Exercise aim: Retype every entry below without pictures.

Information given:
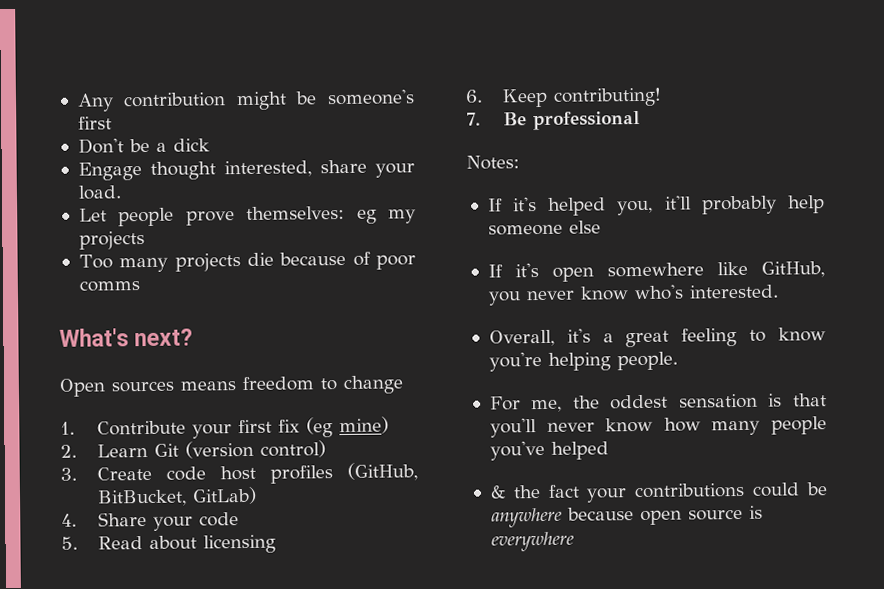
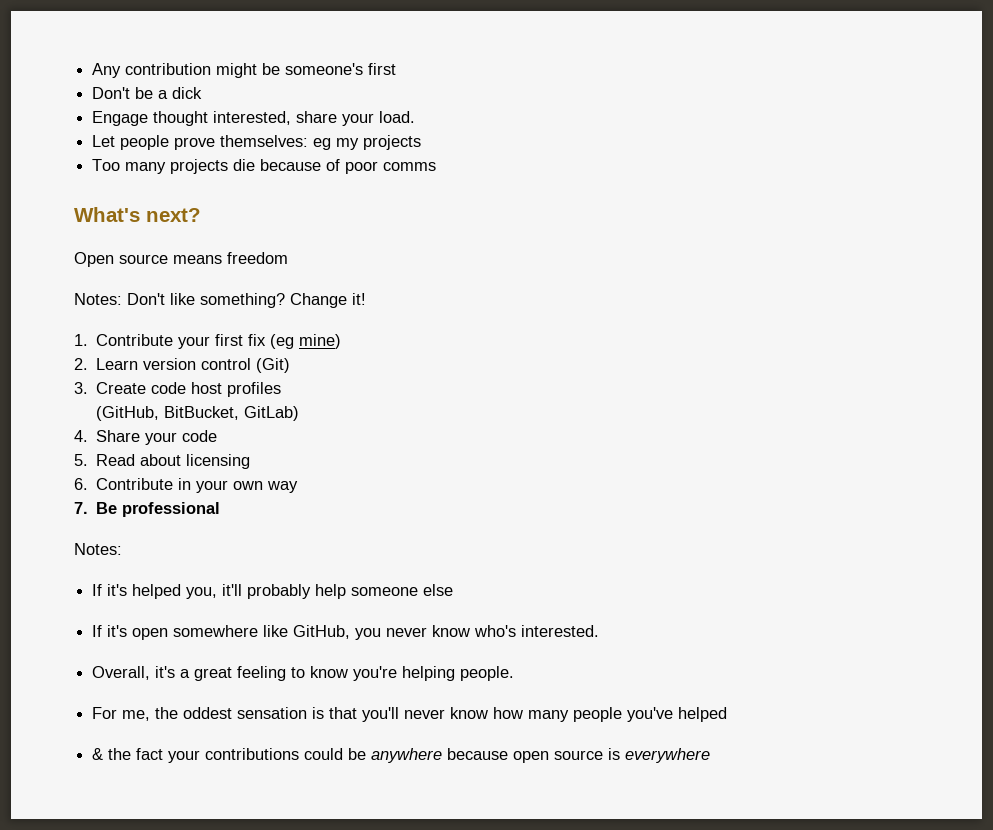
[111,380,174,393] sources -> [119,254,168,264] source
[320,375,403,394] to change -> [74,293,366,308] // Notes: Don't like something? Change it!
[154,440,327,459] Git (version control) -> [143,358,291,373] version control (Git)
(334, 474) none -> (282, 389) //
[502,87,663,108] Keep contributing! -> [96,478,299,493] Contribute in your own way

Answer section:
[111,380,174,393] sources -> [119,254,168,264] source
[320,375,403,394] to change -> [74,293,366,308] // Notes: Don't like something? Change it!
[154,440,327,459] Git (version control) -> [143,358,291,373] version control (Git)
(334, 474) none -> (282, 389) //
[502,87,663,108] Keep contributing! -> [96,478,299,493] Contribute in your own way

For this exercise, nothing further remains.